Les responsables de la qualité de l’eau sont aussi inquiets face à la plante miracle. Une centrale produit chaque année près de 20 000 tonnes de déchets de digestion. Ils sont ensuite utilisés comme engrais sur les champs de maïs moissonnés. Comme les lisiers, ce sont de vraies bombes à nitrates.
La charge en nitrates dans les nappes de surface sous les champs de maïs a été mesurée. La plupart du temps, elle se situe entre 80 et 120 mg/l, soit bien au-dessus de la valeur maximale autorisée de 50mg/l. comme l’indique un responsable de l’eau, « Nous sommes en train de créer un très gros problème. Nous acceptons de sacrifier la qualité des eaux souterraines ».
Pendant ce temps, les autorisations pour de nouvelles unités de biogaz continuent d’être données sans problème. Entre Hambourg et Brême, un projet de centrale de 5 Mégawatts, avec 9 digesteurs, a reçu le feu vert. Ce serait la deuxième installation dans une petite zone de protection des eaux. Les édiles locaux dont certains sont partie prenante du projet ont évacué d’un revers de main les inquiétudes des fournisseurs d’eau locaux. Le fils de Hans-Heinrich Ehlen, homme politique de droite (CDU) longtemps Ministre de l’Agriculture, est dans le coup.
Cette évolution est parfaitement connue du personnel politique. Dès 2007, le Comité scientifique du ministère de l’Agriculture a déconseillé cette forme de soutien. Le ministre de l’époque, Horst Seehofer, et Ilse Aigner qui lui a succédé ont ignoré volontairement les avertissements : le lobby agricole a trouvé dans le camp conservateur un très fort soutien. Ce n’est que dernièrement que la situation a été un peu rectifiée : dorénavant les installations subventionnée ne peuvent utiliser que 60% de maïs.
Il y a 4 semaines, un groupe de scientifiques de renom a tout simplement demandé de mettre fin au boum du biogaz. Il s’agissait de chercheurs de l’Académie Nationale des Sciences « Leopoldina », Ce qui les dérangeait le plus était le taux d’efficacité dérisoire par rapport aux immenses surfaces nécessaires.
Voilà, une technique qui, avec 4,8 milliards d’euros de tarifs préférentiels, est maintenue en vie cette année encore, alors qu’elle « n’a aucune chance » face à l’éolien et au photovoltaïque, selon le chercheur de l’Académie, Rolf Thauer,
Par rapport à l’énergie utilisée, l’électricité photovoltaïque est 5 fois plus efficace que l’électricité produit à partir de biogaz et l’éolien 10 fois plus.
Lorsqu’on parle de transition énergétique, de tels calculs font désordre. 80% de toutes les installations de biogaz dans le monde se trouvent en Allemagne, notamment les deux plus grandes Penkun et Güstrow.
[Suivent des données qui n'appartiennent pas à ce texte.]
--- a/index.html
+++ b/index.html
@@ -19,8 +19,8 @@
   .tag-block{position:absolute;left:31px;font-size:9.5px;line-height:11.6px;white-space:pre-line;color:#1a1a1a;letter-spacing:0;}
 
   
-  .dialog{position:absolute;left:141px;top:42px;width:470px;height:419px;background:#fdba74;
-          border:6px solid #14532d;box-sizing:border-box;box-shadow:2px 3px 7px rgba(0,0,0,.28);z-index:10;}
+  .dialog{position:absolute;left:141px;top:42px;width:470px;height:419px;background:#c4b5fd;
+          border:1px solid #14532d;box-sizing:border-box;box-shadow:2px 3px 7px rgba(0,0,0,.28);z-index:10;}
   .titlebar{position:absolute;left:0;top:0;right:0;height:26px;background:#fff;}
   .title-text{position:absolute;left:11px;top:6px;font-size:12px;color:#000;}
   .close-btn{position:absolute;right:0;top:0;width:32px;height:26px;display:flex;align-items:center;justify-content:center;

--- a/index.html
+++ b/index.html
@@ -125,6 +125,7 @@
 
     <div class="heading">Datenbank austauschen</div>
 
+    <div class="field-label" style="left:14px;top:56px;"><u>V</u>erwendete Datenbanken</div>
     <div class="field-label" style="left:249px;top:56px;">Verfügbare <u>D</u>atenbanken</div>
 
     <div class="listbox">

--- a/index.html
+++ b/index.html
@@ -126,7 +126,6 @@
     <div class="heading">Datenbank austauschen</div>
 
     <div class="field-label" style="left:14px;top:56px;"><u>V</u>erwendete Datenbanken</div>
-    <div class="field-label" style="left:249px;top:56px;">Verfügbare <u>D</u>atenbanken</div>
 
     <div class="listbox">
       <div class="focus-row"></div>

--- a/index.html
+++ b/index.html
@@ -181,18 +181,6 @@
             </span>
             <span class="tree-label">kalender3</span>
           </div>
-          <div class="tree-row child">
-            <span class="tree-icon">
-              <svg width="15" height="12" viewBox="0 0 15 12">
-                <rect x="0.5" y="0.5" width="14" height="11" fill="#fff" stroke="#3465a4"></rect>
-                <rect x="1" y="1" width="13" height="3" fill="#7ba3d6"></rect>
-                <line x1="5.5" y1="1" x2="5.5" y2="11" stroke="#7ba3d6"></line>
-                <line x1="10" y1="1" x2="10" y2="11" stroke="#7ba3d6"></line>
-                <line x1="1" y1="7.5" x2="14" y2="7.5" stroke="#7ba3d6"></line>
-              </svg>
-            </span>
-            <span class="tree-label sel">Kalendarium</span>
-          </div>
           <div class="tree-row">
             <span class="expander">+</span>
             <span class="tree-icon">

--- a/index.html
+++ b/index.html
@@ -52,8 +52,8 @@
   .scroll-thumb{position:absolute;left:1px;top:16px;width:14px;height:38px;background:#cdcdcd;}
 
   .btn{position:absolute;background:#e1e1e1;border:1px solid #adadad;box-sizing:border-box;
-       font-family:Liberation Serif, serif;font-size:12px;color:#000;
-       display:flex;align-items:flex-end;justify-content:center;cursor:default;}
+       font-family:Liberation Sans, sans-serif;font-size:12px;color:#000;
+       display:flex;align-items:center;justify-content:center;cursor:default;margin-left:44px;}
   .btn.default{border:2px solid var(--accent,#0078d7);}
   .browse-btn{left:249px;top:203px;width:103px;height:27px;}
Ces deux centrales produisent 20 Mégawatts et peuvent chacune fournir l’électricité de 40 000 ménages.
Ces deux dévoreurs industriels de maïs en engloutissent 1000 tonnes chaque jour. Pour cela, il leur faut une surface agricole de 12 000 ha qui s’étend jusqu’à la Pologne. Pourtant, en fin de compte, ces géants ne sont que des nains énergétiques.
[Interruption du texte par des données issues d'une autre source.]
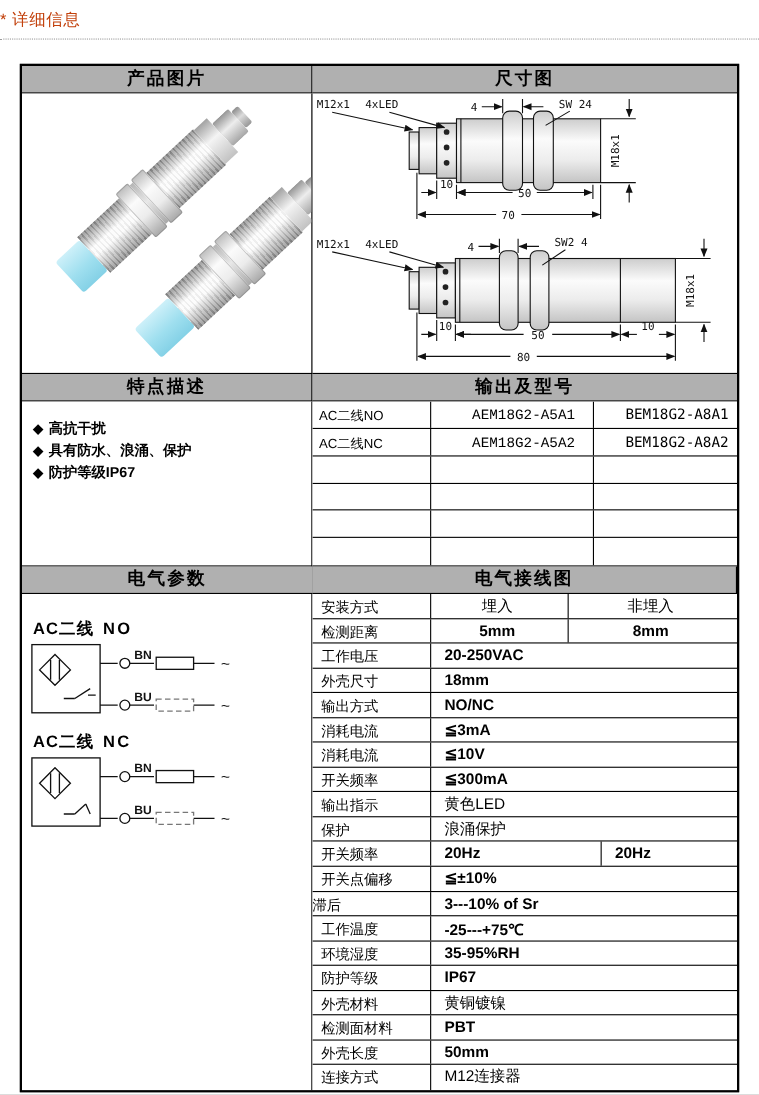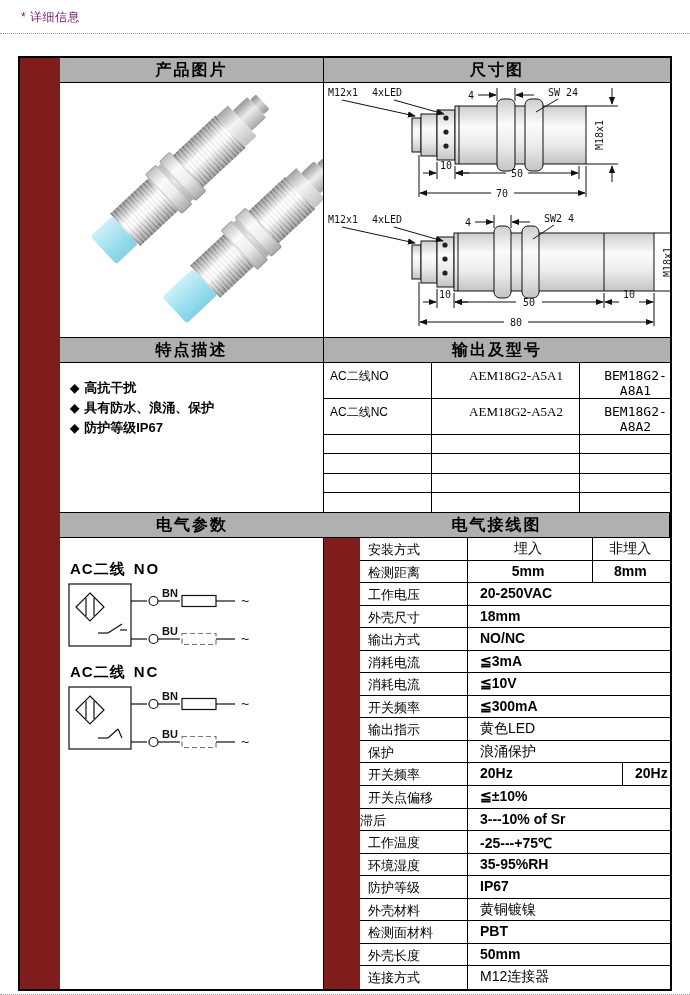--- a/index.html
+++ b/index.html
@@ -11,7 +11,7 @@
   }
   :root { --hdr-bg:#b0b0b0; --tip:#9fdfef; --bd:#000; }
 
-  .top-note { padding: 9px 0 0 21px; font-size: 12px; color:#701a75; letter-spacing: .5px; }
+  .top-note { padding: 9px 0 0 0; font-size: 15px; color:#c2410c; letter-spacing: .5px; }
   .dotted { border-bottom: 1px dotted #9a9a9a; margin-top: 7px; }
   .dotted.bottom { margin-top: 3px; }
 

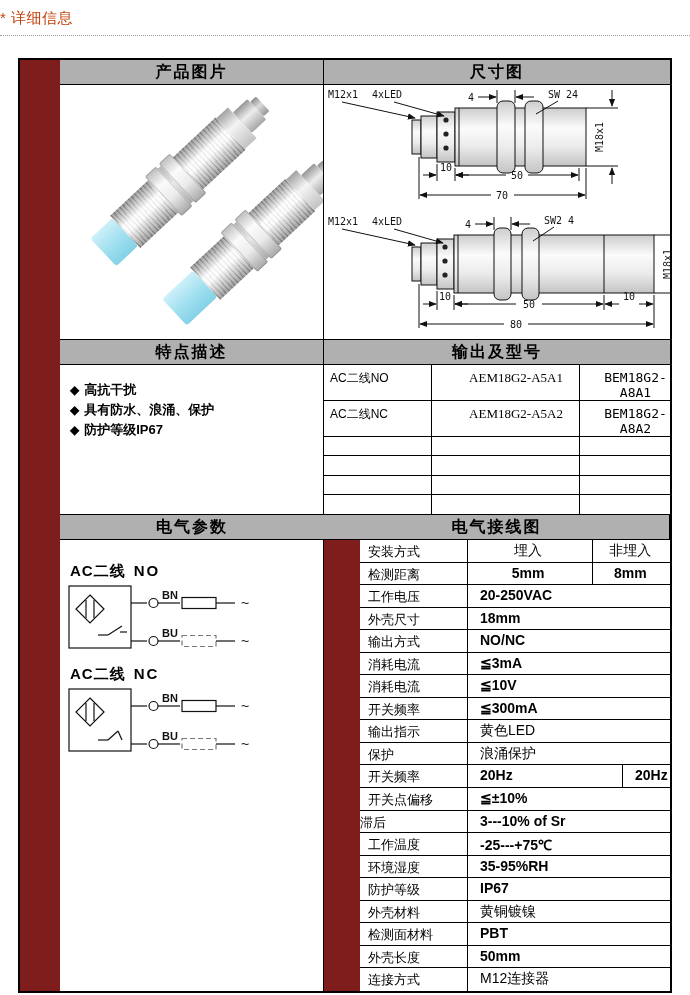--- a/index.html
+++ b/index.html
@@ -21,8 +21,7 @@
     display: grid;
     grid-template-columns: 264px 1fr;
     grid-template-rows: 25px 255px 25px 150px 25px 451px;
-    background: #7f1d1d;
-    padding-left: 40px;
+    background: #737373;
   }
   .cell { border-bottom: 1px solid var(--bd); overflow: hidden; background:#fff; }
   .cell.last { border-bottom: none; }

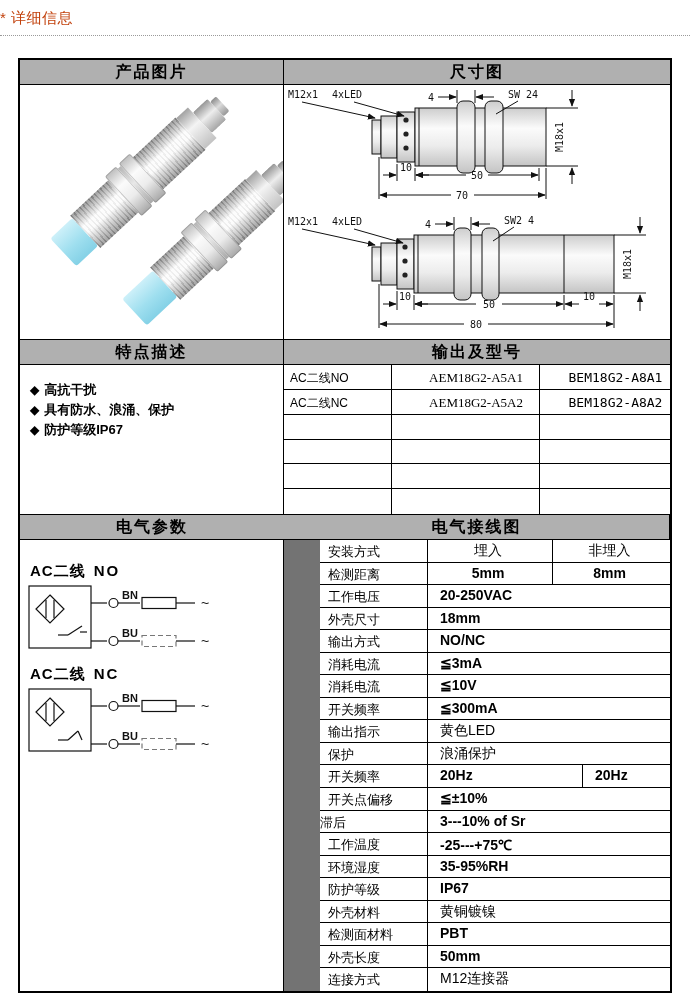--- a/index.html
+++ b/index.html
@@ -72,7 +72,7 @@
   .mc  { padding-top: 5px; overflow: hidden; }
   .mc0 { width: 108px; border-right: 1px solid var(--bd); padding-left: 6px; font-size: 12px; }
   .mc1 { width: 127px; border-right: 1px solid var(--bd); text-align: center;
-         font-family: Liberation Serif, serif; font-size: 13px; }
+         font-family: Liberation Mono, monospace; font-size: 13px; }
   .mc2 { flex: 1; text-align: center; font-family: "DejaVu Sans Mono", monospace; font-size: 13px; }
 
   

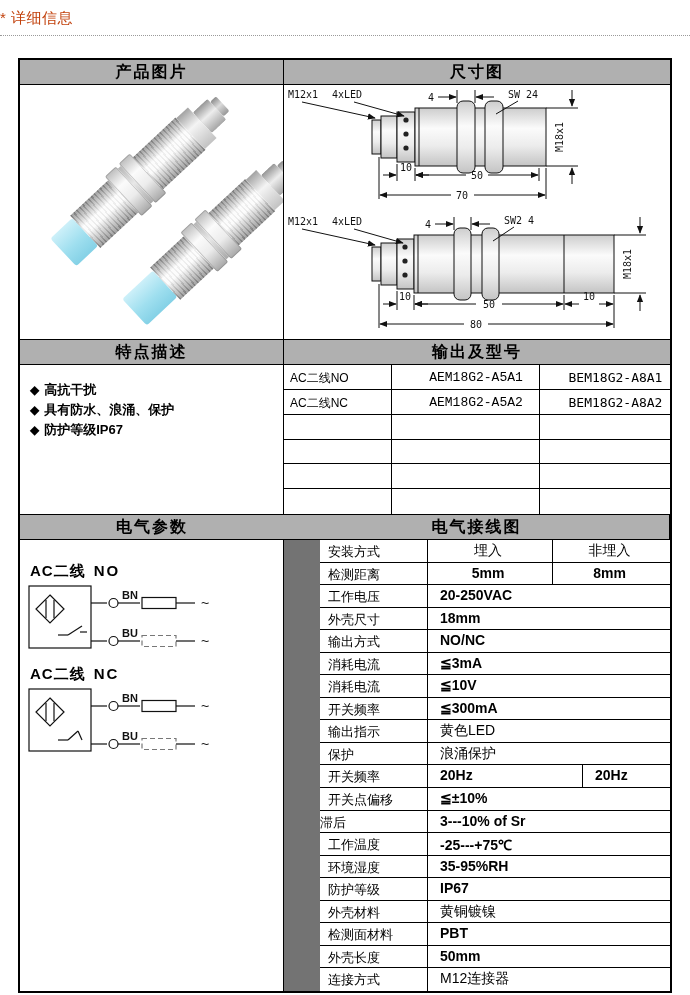--- a/index.html
+++ b/index.html
@@ -85,7 +85,7 @@
   .wsvg .tld  { font: 14px "Liberation Sans", sans-serif; fill:#111; }
 
   
-  .params-cell { display: grid; grid-template-rows: repeat(20, 1fr); margin-left: 36px; }
+  .params-cell { display: grid; grid-template-rows: repeat(20, 1fr); }
   .prow { display: flex; border-bottom: 1px solid var(--bd); align-items: stretch; }
   .prow:last-child { border-bottom: none; }
   .plabel { width: 108px; border-right: 1px solid var(--bd);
Felix Hess, responsable de la compagnie Nawaro ne comprend pas ce « racisme anti-maïs ». L’idée du biogaz vient de l’époque des montagnes de céréales et des primes pour la jachère. Si les installations ont encore à lutter contre certaines difficultés, cela est dû au fait que cette technique est relativement récente.
Par contre, pour la nouvelle installation de Güstrow, Hess avance un taux d’efficacité incroyable de 80%. Il faut noter quand même, que l’installation ne dépend plus des subventions de la Loi sur les Energies Renouvelables, mais envoie directement son biogaz dans le réseau. Mais cette technique n’a pas non plus, encore atteint sa maturité.
Par contre, Hess est confronté actuellement à d’autres conséquences du boum du biogaz. Certains agriculteurs profitent de la situation pour renégocier les tarifs lors de la livraison. Dans certains Länder, cela passe encore « mais si les tarifs pratiqués étaient ceux de la Basse Saxe, nous serions en faillite ».